Another aspect of Yale-NUS that NUS doesn’t seem to understand is our residential life. Living together is the complement to our liberal arts education as it allows for the praxis of knowledge. Yale-NUS students are not Yale-NUS students because of what is taught to us, but because we argue about it, apply it, and embody it, wherever and whenever.
The most obvious flaw in the plan is that USP and Yale-NUS College combined have 1,600 beds for a planned 2,000 undergraduates at any one time. Thus, residential life will be designed such that a significant proportion will be unable to get the four-year on-campus experience. This discussion is not about the construction of a residential community and spirit, but about the furthering of academic immersion.
The second, more subtle, point is that as NUS plans to merge Yale-NUS College and USP together, it is obvious that the undergraduate community will need to be split across each college’s residence. This spatial disjunction will mean that students will not live, play, and study under the same roof by design. They will find it difficult to establish a common culture and shared language. Similarly, they will find it hard to continue the intellectual immersion of the CC when students need to traverse the physical distance back and forth between Yale-NUS and USP. Just as it is difficult for firms to build a working culture through Zoom and not in the physical workplace, it will be challenging for New College people to build a shared rigorous intellectual mindset because NUS has ignored the physical distance and barriers between Yale-NUS and USP.

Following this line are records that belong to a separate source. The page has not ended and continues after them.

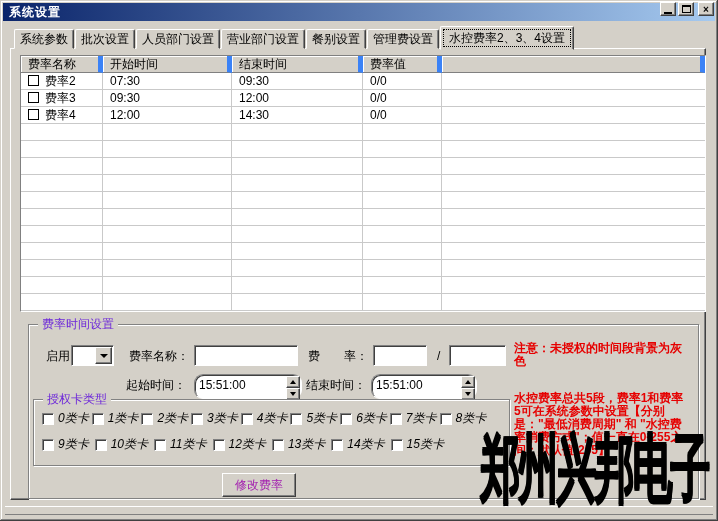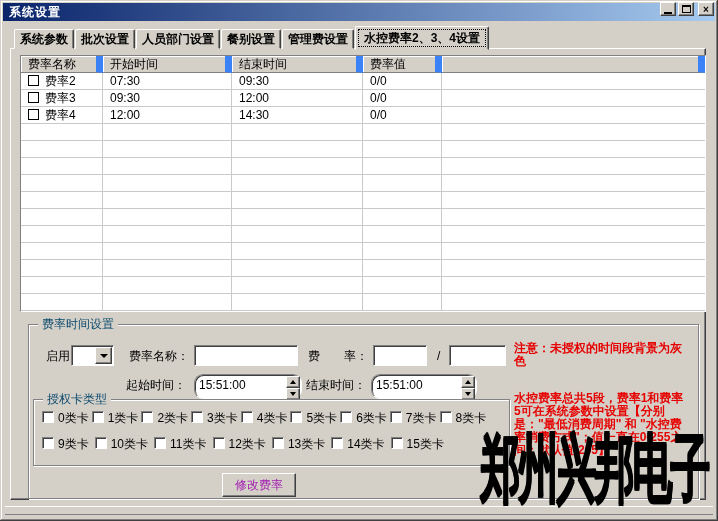--- a/index.html
+++ b/index.html
@@ -28,7 +28,7 @@
   .glyph-min{ display:block; width:8px; height:2px; background:#000; margin-top:7px; }
   .glyph-max{ display:block; width:9px; height:8px; border:1px solid #000; border-top:2px solid #000; }
 
-  .tabbar{ position:absolute; left:14px; top:25px; height:24px; display:flex; align-items:flex-end; z-index:3;font-weight:bold; }
+  .tabbar{ position:absolute; left:14px; top:25px; height:24px; display:flex; align-items:flex-end; z-index:3; }
   .tab{
     height:20px; line-height:19px; padding:0 5px; font-size:12px; color:#000;
     background:#d4d0c8; margin-right:1px;

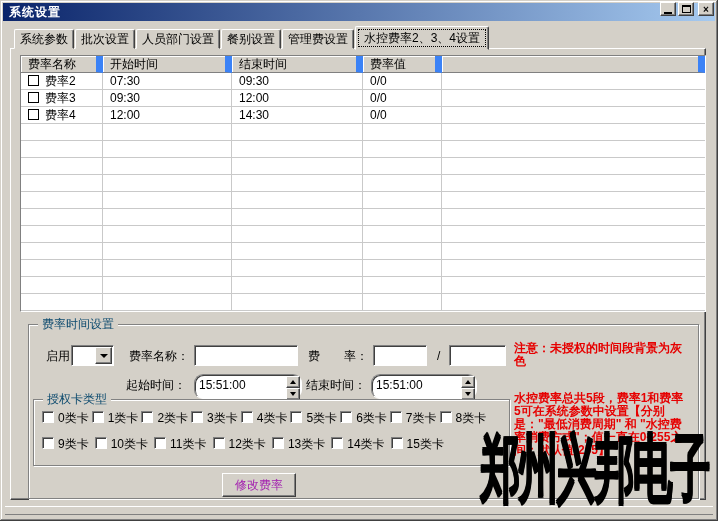--- a/index.html
+++ b/index.html
@@ -159,6 +159,7 @@
       <div class="tab">系统参数</div>
       <div class="tab">批次设置</div>
       <div class="tab">人员部门设置</div>
+      <div class="tab">营业部门设置</div>
       <div class="tab">餐别设置</div>
       <div class="tab">管理费设置</div>
       <div class="tab active">水控费率2、3、4设置</div>

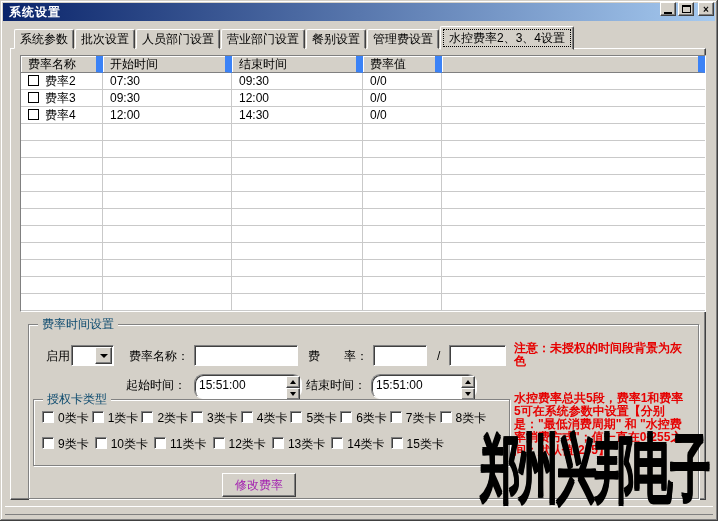--- a/index.html
+++ b/index.html
@@ -54,7 +54,7 @@
   .thead{ display:flex; height:17px; background:#d4d0c8; }
   .th{
     font-size:12px; line-height:16px; padding-left:7px; color:#000; white-space:nowrap; overflow:hidden;
-    border-right:7px solid #3b82f6; border-bottom:1px solid #808080;
+    border-right:5px solid #3b82f6; border-bottom:1px solid #808080;
     box-shadow: inset 1px 1px 0 #ffffff;
   }
   .c0{ width:82px; } .c1{ width:129px; } .c2{ width:131px; } .c3{ width:79px; } .c4{ flex:1; }

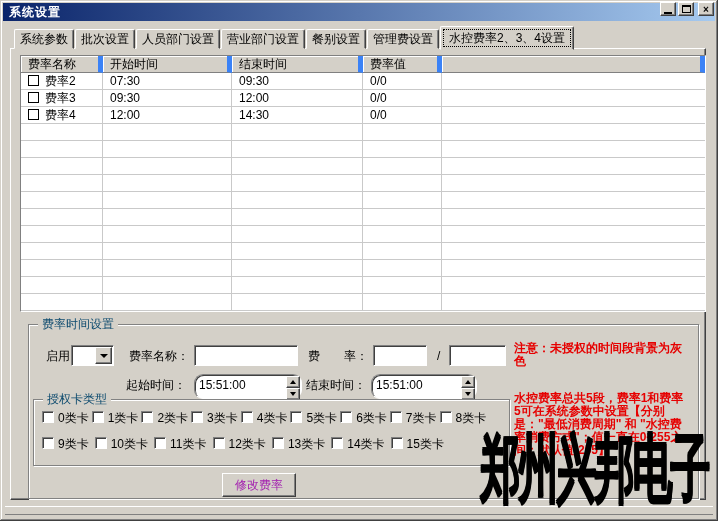--- a/index.html
+++ b/index.html
@@ -75,7 +75,7 @@
   }
   .glabel{
     position:absolute; top:-8px; left:9px; background:#d4d0c8; padding:0 4px;
-    font-size:12px; line-height:14px; color:#0c4a6e; white-space:nowrap;
+    font-size:12px; line-height:14px; color:#6d28d9; white-space:nowrap;
   }
   .gb1{ position:absolute; left:17px; top:275px; width:671px; height:175px; }
   .gb2{ position:absolute; left:4px; top:74px; width:477px; height:67px; }

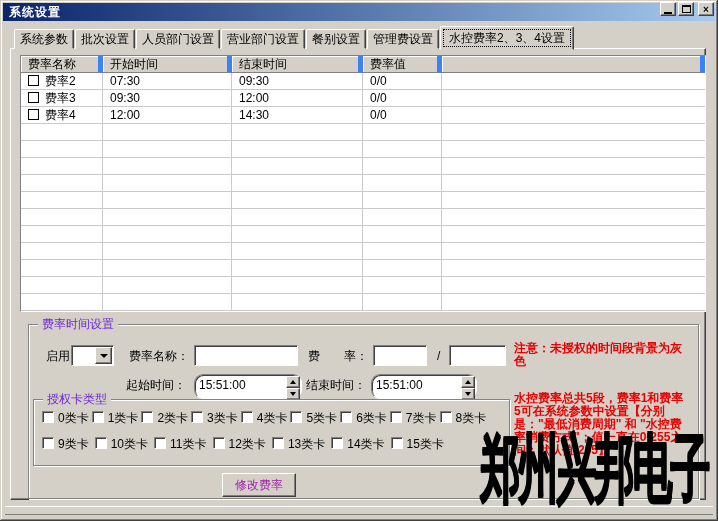--- a/index.html
+++ b/index.html
@@ -106,7 +106,7 @@
   .spin .sbtn{ flex:1; display:flex; align-items:center; justify-content:center; }
 
   .cbrow{ position:absolute; display:flex; align-items:center; }
-  .cbitem{ display:flex; align-items:flex-start; }
+  .cbitem{ display:flex; align-items:flex-end;font-style:italic; }
   .fcb{
     width:12px; height:12px; background:#fff; flex:none;
     border:1px solid; border-color:#808080 #ffffff #ffffff #808080;

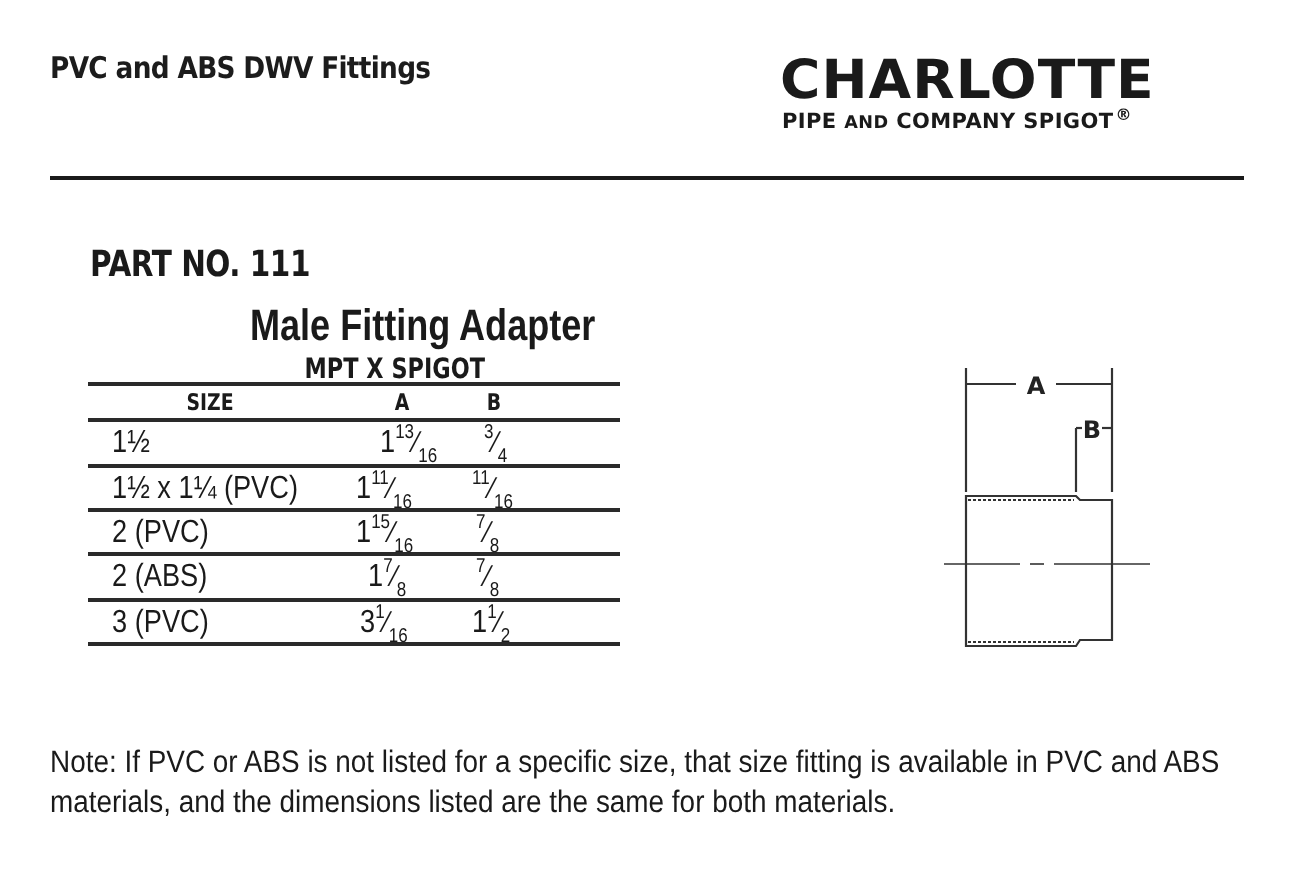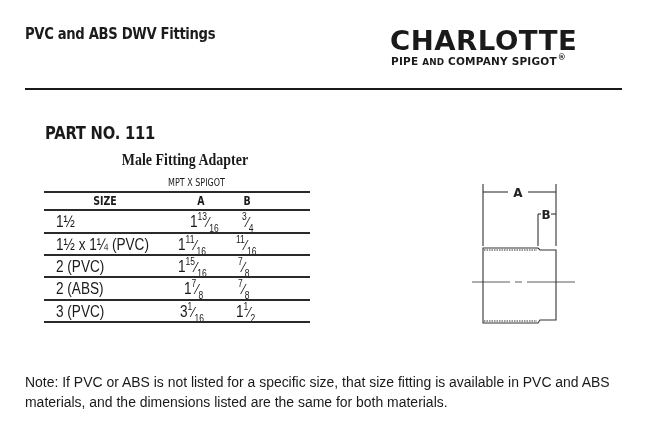--- a/index.html
+++ b/index.html
@@ -12,7 +12,7 @@
   #logo-sub sup { font-size: 8px; vertical-align: top; position: relative; top: -2px; margin-left: 1px; }
   #top-rule { left: 25px; top: 88px; width: 597px; height: 2px; background: #1a1a1a; }
   #part-no { left: 45px; top: 122px; font-family: "DejaVu Sans", sans-serif; font-size: 18px; font-weight: bold; transform: scaleX(0.82); transform-origin: left top; letter-spacing: -0.3px; }
-  #fitting-name { left: 32px; width: 266px; top: 150px; text-align: center; font-family: Liberation Serif, serif; font-size: 17px; font-weight: bold; }
+  #fitting-name { left: 58px; width: 266px; top: 150px; text-align: center; font-family: Liberation Sans, sans-serif; font-size: 22px; font-weight: bold; }
   #fitting-name span { display: inline-block; transform: scaleX(0.82); margin-left: 40px; }
   #fitting-sub { left: 44px; width: 266px; top: 177px; text-align: center; font-family: "DejaVu Sans", sans-serif; font-size: 10px; font-weight: normal; }
   #fitting-sub span { display: inline-block; transform: scaleX(0.8); margin-left: 40px; }

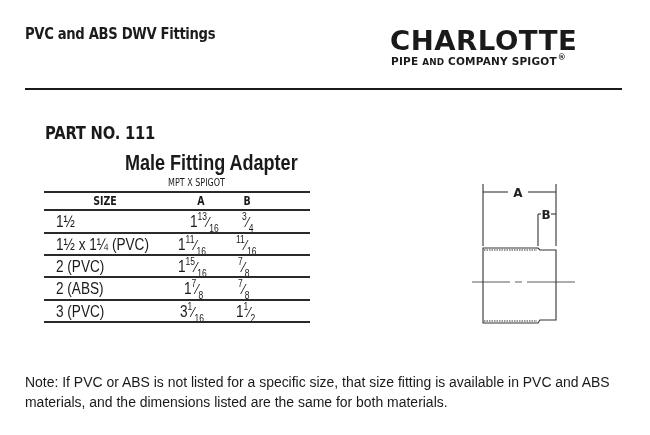--- a/index.html
+++ b/index.html
@@ -14,7 +14,7 @@
   #part-no { left: 45px; top: 122px; font-family: "DejaVu Sans", sans-serif; font-size: 18px; font-weight: bold; transform: scaleX(0.82); transform-origin: left top; letter-spacing: -0.3px; }
   #fitting-name { left: 58px; width: 266px; top: 150px; text-align: center; font-family: Liberation Sans, sans-serif; font-size: 22px; font-weight: bold; }
   #fitting-name span { display: inline-block; transform: scaleX(0.82); margin-left: 40px; }
-  #fitting-sub { left: 44px; width: 266px; top: 177px; text-align: center; font-family: "DejaVu Sans", sans-serif; font-size: 10px; font-weight: normal; }
+  #fitting-sub { left: 44px; width: 266px; top: 177px; text-align: center; font-family: "DejaVu Sans", sans-serif; font-size: 14px; font-weight: bold; }
   #fitting-sub span { display: inline-block; transform: scaleX(0.8); margin-left: 40px; }
   .hline { position: absolute; left: 44px; width: 266px; height: 1.6px; background: #2a2a2a; }
   .hdr { position: absolute; top: 194px; font-family: "DejaVu Sans", sans-serif; font-size: 11.5px; font-weight: bold; transform: scaleX(0.82); transform-origin: center top; text-align: center; }

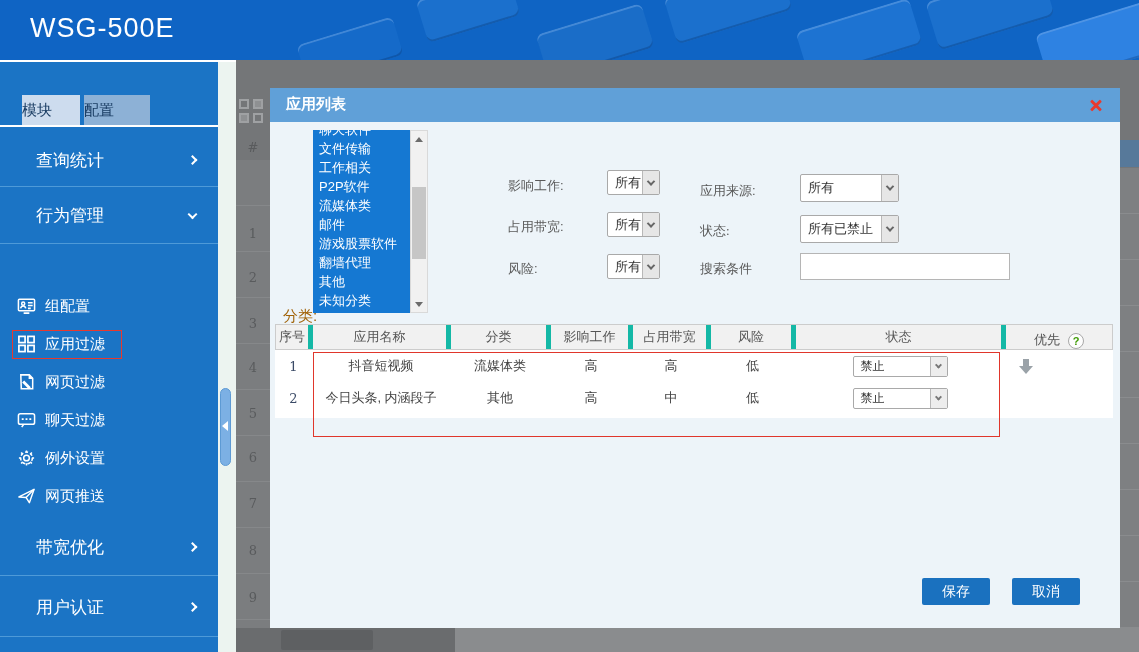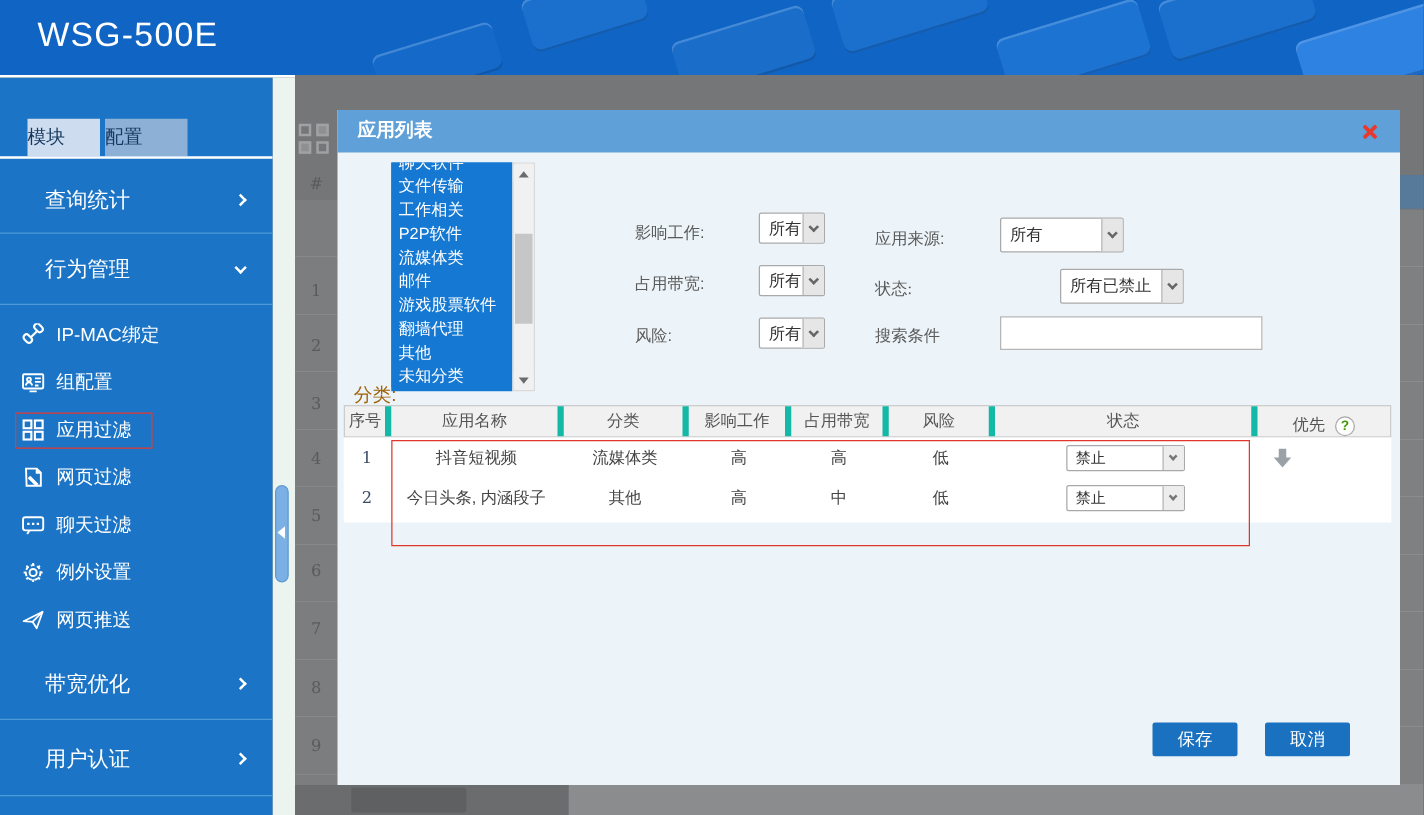--- a/index.html
+++ b/index.html
@@ -318,7 +318,7 @@
         </span>
     </div>
     <div class="f-label" style="left:430px;top:134px;font-family:Liberation Serif, serif;">状态:</div>
-    <div class="dd" style="left:530px;top:127px;width:99px;height:28px;margin-left:48px;">
+    <div class="dd" style="left:530px;top:127px;width:99px;height:28px;">
       <span class="val">所有已禁止</span>
         <span class="ab">
           <span class="ac"></span>

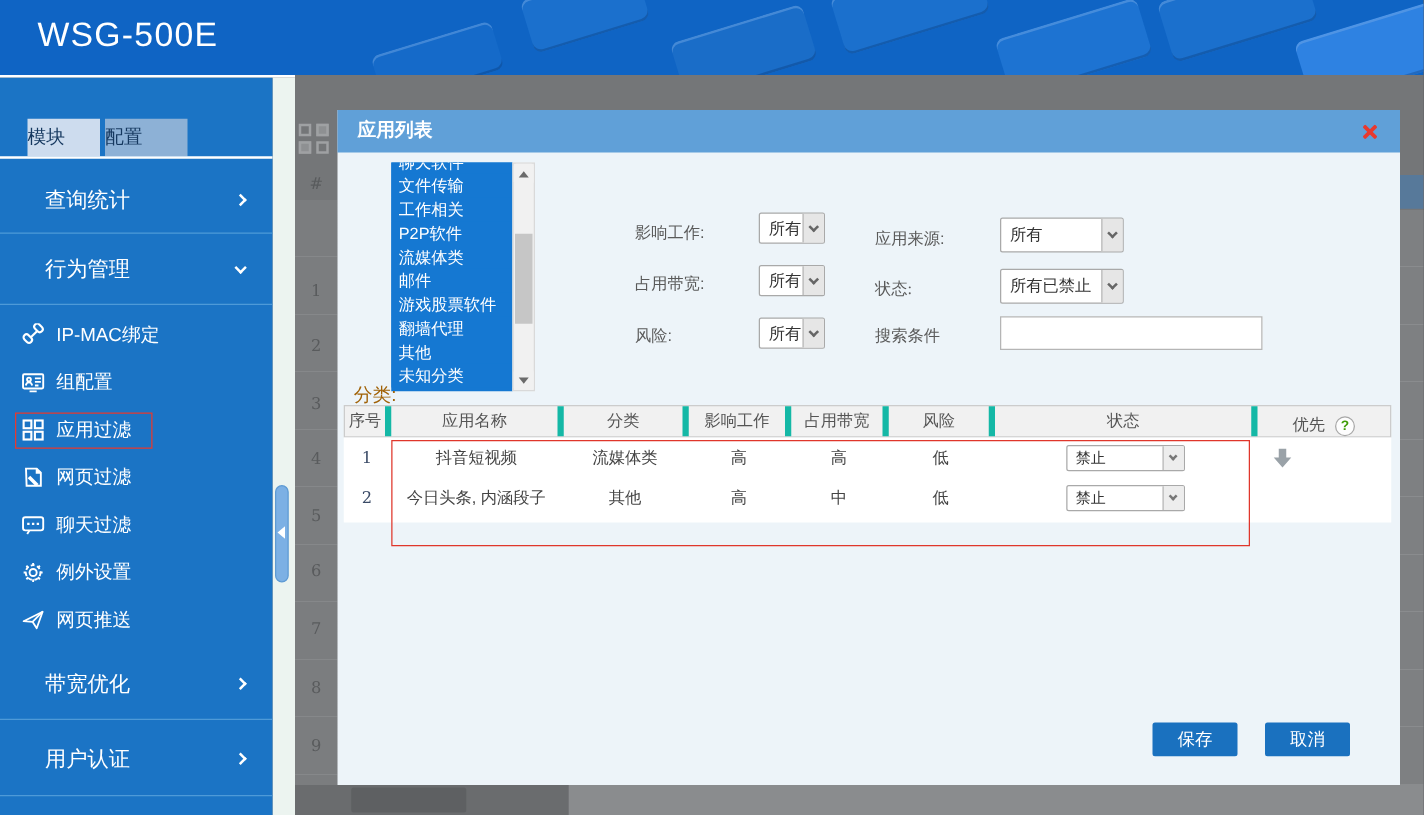--- a/index.html
+++ b/index.html
@@ -164,16 +164,6 @@
       <span class="chev down"></span>
     </div>
 
-    <div class="sub" style="top:187px;">
-      <svg class="ico" viewBox="0 0 20 20">
-          <g fill="none" stroke="#fff" stroke-width="1.8" stroke-linecap="round">
-            <path d="M8.5 11.5 L13 7"></path>
-            <rect x="10.5" y="1.5" width="8" height="5" rx="2.5" transform="rotate(45 14.5 4)"></rect>
-            <rect x="1.5" y="10.5" width="8" height="5" rx="2.5" transform="rotate(45 5.5 13)"></rect>
-          </g>
-        </svg>
-      <span class="lbl">IP-MAC绑定</span>
-    </div>
     <div class="sub" style="top:225px;">
       <svg class="ico" viewBox="0 0 20 20">
           <g fill="none" stroke="#fff" stroke-width="1.6">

Lastly, there will be administrative turmoil. Our College’s administration has manifested in many forms, each finely tuned to student and faculty needs. Think the Centre for International & Professional Experience (CIPE) being aware of the difficulties of marketing a liberal arts degree and meeting with employers day in and day out to advocate for our potential, the CTL initiating focus groups and research projects to understand inclusivity and diversity needs, or Wellness or the Dining Experience Team or Residential Housing or any other Yale-NUS admin department. Each one has evolved to understand us.
I am not making the argument that because our departments are unique, they shouldn’t be closed. I am making the argument that the ideological differences between departments in Yale-NUS and USP about how best to serve students, as well as the many hardships that come in coordinating due to Yale-NUS and USP’s physical segregation, will make it hard for New College’s admin to provide an optimal experience for the New College students. I agree, these will be smoothed over with time. But fundamental ideological differences will continue to present a logistical challenge to New College’s support systems as USP and Yale-NUS operations supposedly “merge.” I foresee that one may have to give way to the other, and I do not like the thought of the Yale-NUS admin losing the results of hard won experience.
Yale-NUS College has been a dream ten years in the making. It began in 2011, with two years of planning by some of the most daring and brightest academic entrepreneurs for 250 students. NUS is now planning to do the same in four months with twice the student intake of Yale-NUS. If you ask me, NUS’s plan reeks of intellectual hubris, bureaucratic misunderstanding of what makes us us, and absolutely reeks of the impulsive decision of a spoiled child. It is for all these reasons that I am against the closure of Yale-NUS College and the formation of New College. If NUS were to solve these issues first, I would support the plan to expand Yale-NUS.
Lastly, regardless of whether the New College succeeds or not, what is certain is that if it is implemented, Yale-NUS will cease to exist. What must not be lost is all that we have built, be it in our academic life, our residential component, or our administration, our efforts must be preserved into our new, and (supposedly shared) normal.